Before-and-after page screenshots
○ ○ ○ ○
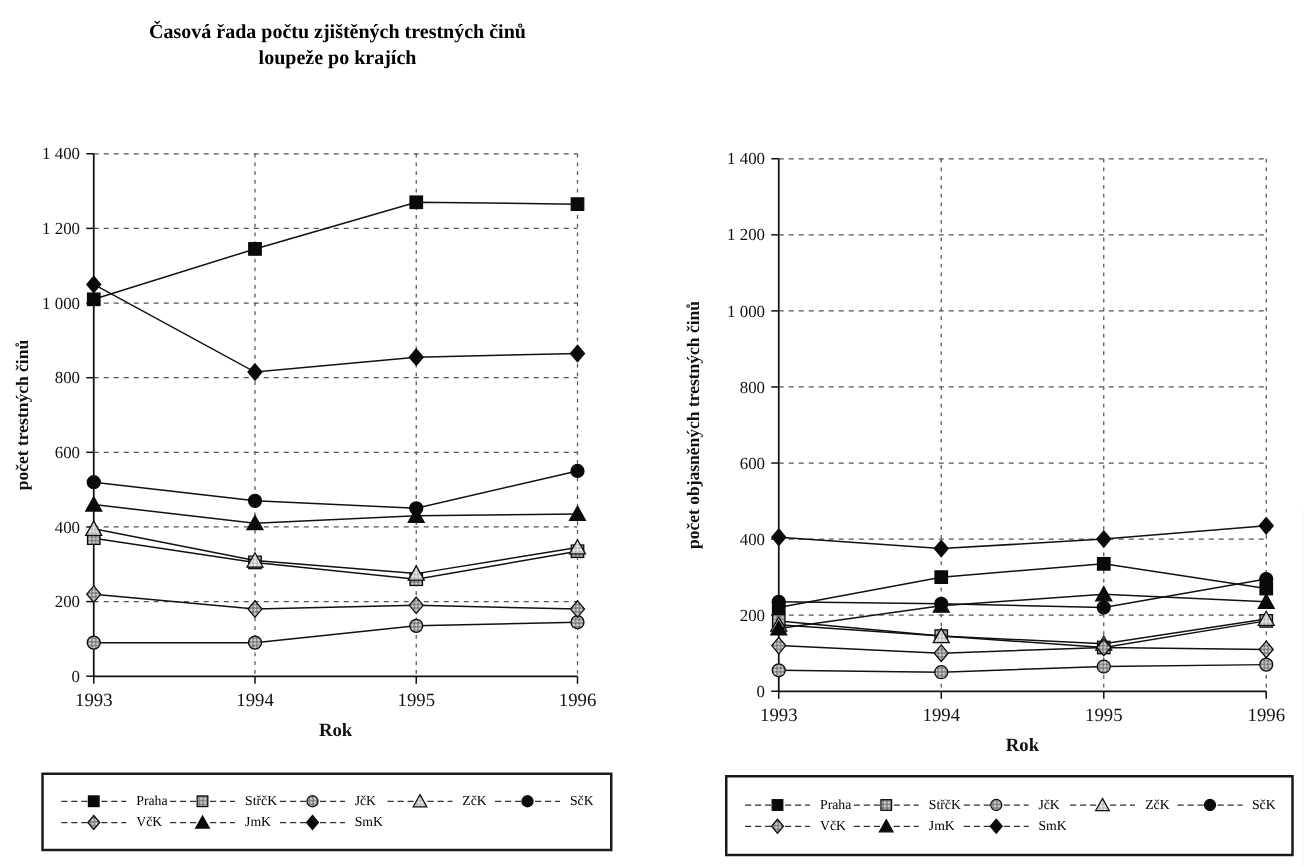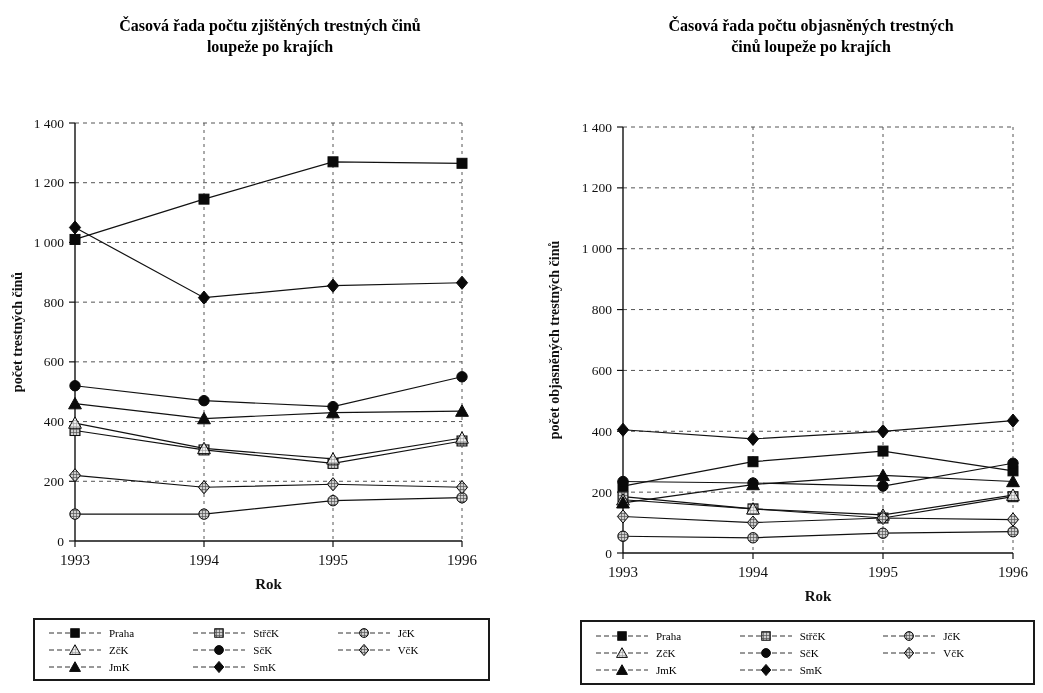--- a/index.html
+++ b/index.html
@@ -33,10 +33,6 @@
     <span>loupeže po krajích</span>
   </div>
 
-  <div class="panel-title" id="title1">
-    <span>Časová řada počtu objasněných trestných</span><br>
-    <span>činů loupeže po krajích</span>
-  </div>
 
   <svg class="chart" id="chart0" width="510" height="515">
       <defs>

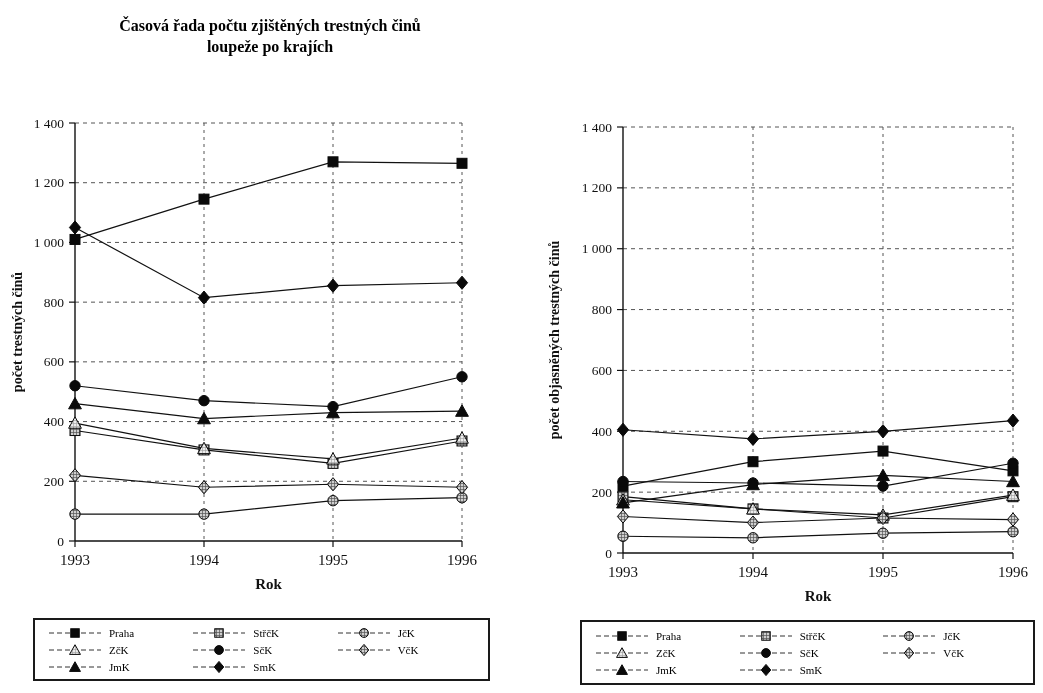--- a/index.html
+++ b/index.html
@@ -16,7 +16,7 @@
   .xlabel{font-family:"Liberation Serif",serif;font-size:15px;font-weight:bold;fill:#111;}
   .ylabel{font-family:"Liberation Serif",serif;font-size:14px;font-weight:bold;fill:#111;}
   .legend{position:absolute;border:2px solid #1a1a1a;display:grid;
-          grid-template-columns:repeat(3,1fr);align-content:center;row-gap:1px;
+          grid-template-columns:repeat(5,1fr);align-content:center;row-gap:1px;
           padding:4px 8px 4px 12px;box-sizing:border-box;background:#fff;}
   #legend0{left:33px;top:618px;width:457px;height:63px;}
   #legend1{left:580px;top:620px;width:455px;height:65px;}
○ ○ ○ ○
THE PROBLEM: From the entries above, copy every line containing the word "border".

RESPONSE BOX:
   .legend{position:absolute;border:2px solid #1a1a1a;display:grid;
           padding:4px 8px 4px 12px;box-sizing:border-box;background:#fff;}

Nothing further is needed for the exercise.